François Sauvadet, Maurice Leroy et Jean-Christophe Lagarde, le n°2 du Nouveau Centre ont annoncé qu’ils allaient voter Nicolas Sarkozy. Vous n’inspirez pas confiance à vos amis ?
Que des membres du gouvernement appellent à voter pour le président de la République, c’est normal. Le N°2, c’est Iznogoud, qui veut être calife à la place du calife. Heureusement que j’existe, sinon on ne parlerait jamais de lui.
Vous êtes toujours candidat ?
Je ne parcours pas la France tous les jours pour simplement visiter du pays. Je veux porter un projet politique que je veux responsable et sincère. Je veux dire aux Français que les temps seront durs et qu’il faut un effort collectif du pays, d’où ma proposition de travailler 37 heures par semaine pour le redressement du pays.
Vous avez rencontré Nicolas Sarkozy vendredi. Il vous a dissuadé de vous présenter ?
Nous avons parlé de la situation politique et économique et nous sommes convenus que nous n’en dirions pas plus sinon que le dialogue a été franc et courtois.
A Bordeaux quel va être le thème que vous allez aborder ?
A Bordeaux, je compte aborder la question du handicap. Pour redonner au pays de l’optimisme c’est un sujet capital.
C’est un sujet auquel vous êtes sensible ?
Je m’enorgueillis d’avoir été le président du premier parti qui a élu une personne souffrant de handicap à la tête de sa section jeune, et celle-ci a été élue ensuite parlementaire européen.
Quelles propositions allez-vous faire à Bordeaux ?
Je souhaite que les personnes handicapées soient considérées comme capables d’apporter plus que comme des personnes qui demandent. Au travail, leur présence parmi des gens sans problème est une leçon de courage, une leçon de vie pour tous. C’est un message plus important que des mesures chiffrées.
Au-delà, je souhaite que l’on prévoit une orientation et une qualification qui permette vraiment une insertion professionnelle.

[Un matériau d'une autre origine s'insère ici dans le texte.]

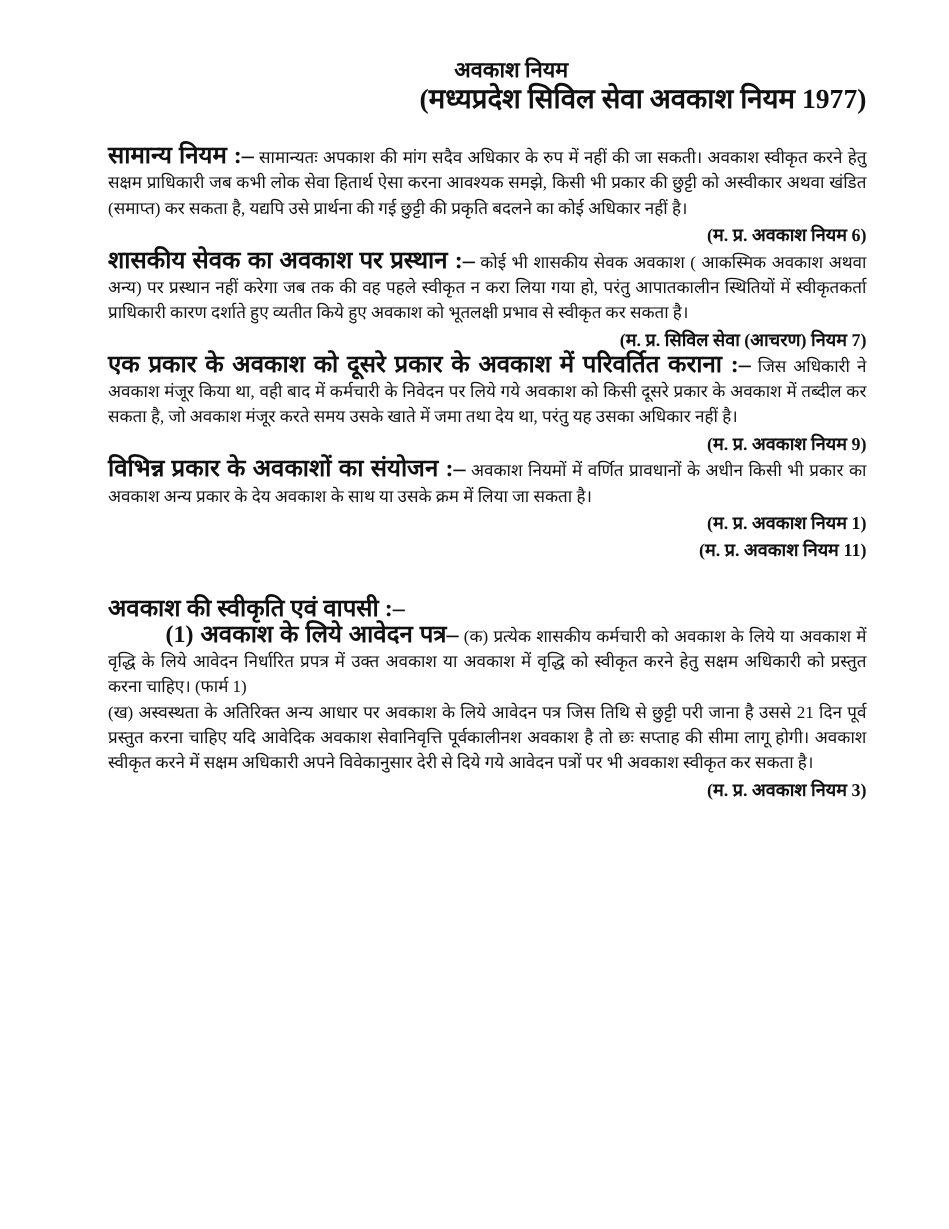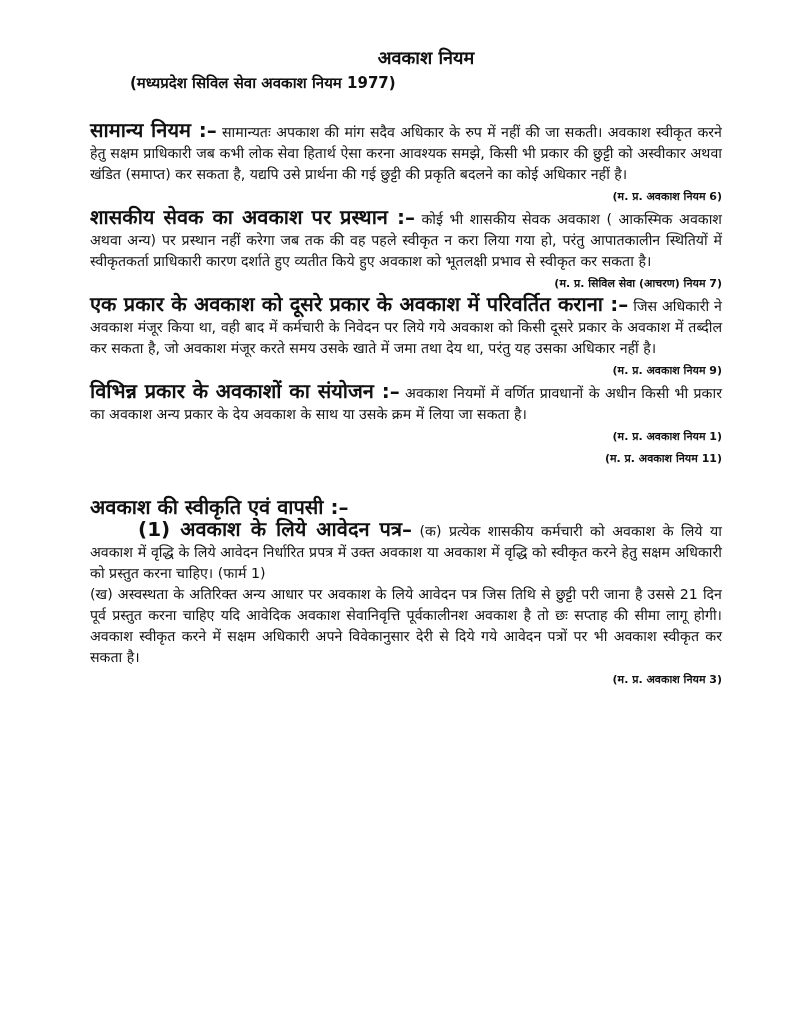--- a/index.html
+++ b/index.html
@@ -8,7 +8,7 @@
     font-family: "DejaVu Sans", "Liberation Sans", sans-serif;
     color: #111;
   }
-  .page { position: relative; width: 791px; height: 812px; }
+  .page { position: relative; width: 791px; height: 812px; font-family: Liberation Serif, serif; }
   .content { position: absolute; left: 90px; top: 46px; width: 632px; }
   .title {
     text-align: center; font-weight: bold; font-size: 18px; line-height: 24px;

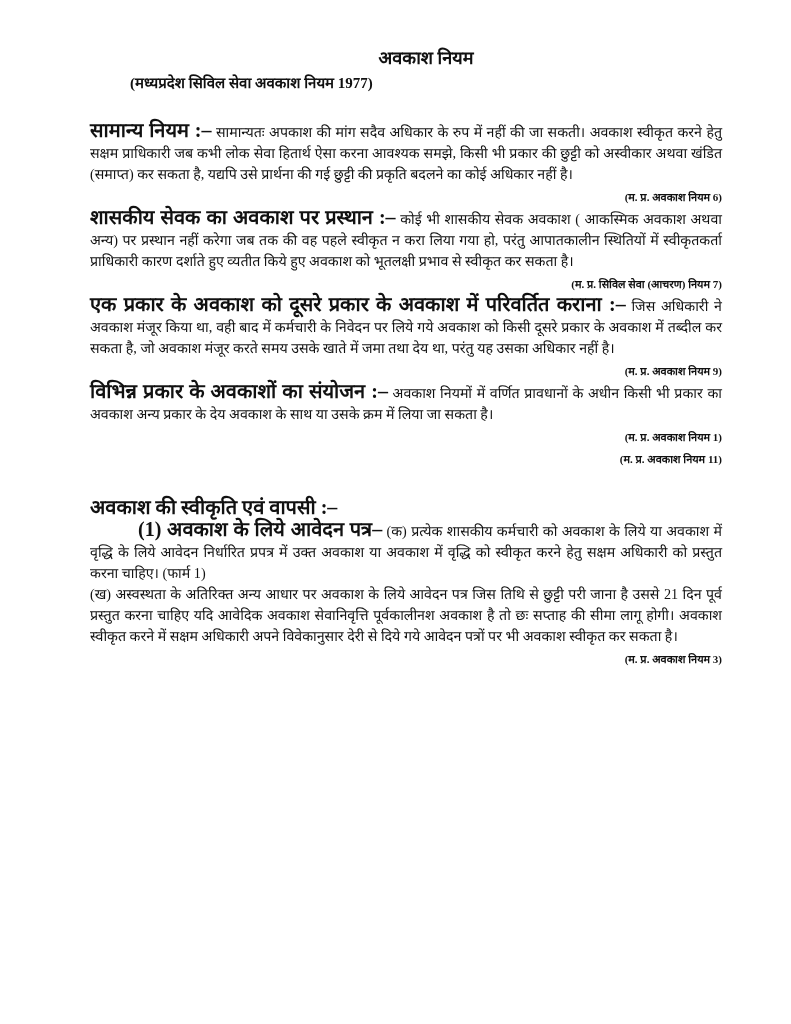--- a/index.html
+++ b/index.html
@@ -15,7 +15,7 @@
     margin-left: 40px;
   }
   .subtitle {
-    text-align: left; font-weight: bold; font-size: 15px; line-height: 26px;
+    text-align: right; font-weight: bold; font-size: 23px; line-height: 26px;
     margin-left: 40px; margin-bottom: 24px;
   }
   p { margin: 0; font-size: 14.2px; line-height: 21px; text-align: justify; }

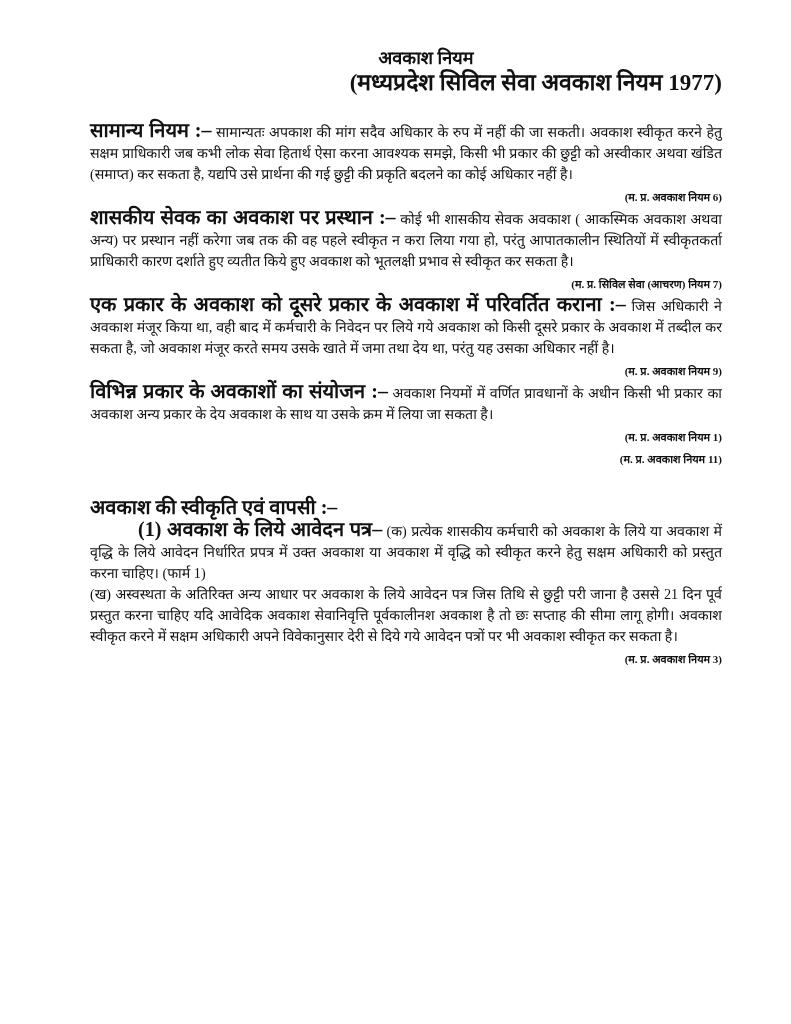--- a/index.html
+++ b/index.html
@@ -21,7 +21,7 @@
   p { margin: 0; font-size: 14.2px; line-height: 21px; text-align: justify; }
   .head { font-weight: bold; font-size: 20px; }
   .ref {
-    text-align: right; font-weight: bold; font-size: 11px; line-height: 20px;
+    text-align: right; font-weight: bold; font-size: 15px; line-height: 20px;
     margin: 2px 0 0 0;
   }
   .section-title { font-weight: bold; font-size: 20px; line-height: 24px; margin-top: 26px; }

Qu’il ne soit plus question de donner aux handicapés toujours les mêmes formations, alors que les entreprises seraient prêtes à embaucher des personnes handicapées dans d’autres secteurs si elles étaient formées.
Avez-vous d’autres idées ?
Nous devrons considérer que la Prestation de compensation du handicap (PCH) soit indépendante des revenus du conjoint. Elle doit être une prestation au titre du droit à l’autonomie à la personne. Il faudrait créer un revenu spécifique d’existence propre aux personnes handicapées. Enfin, nous aurons besoin de rendre notre société accessible, aussi bien pour les lieux publics que les transports. Il faut continuer dans cette voix.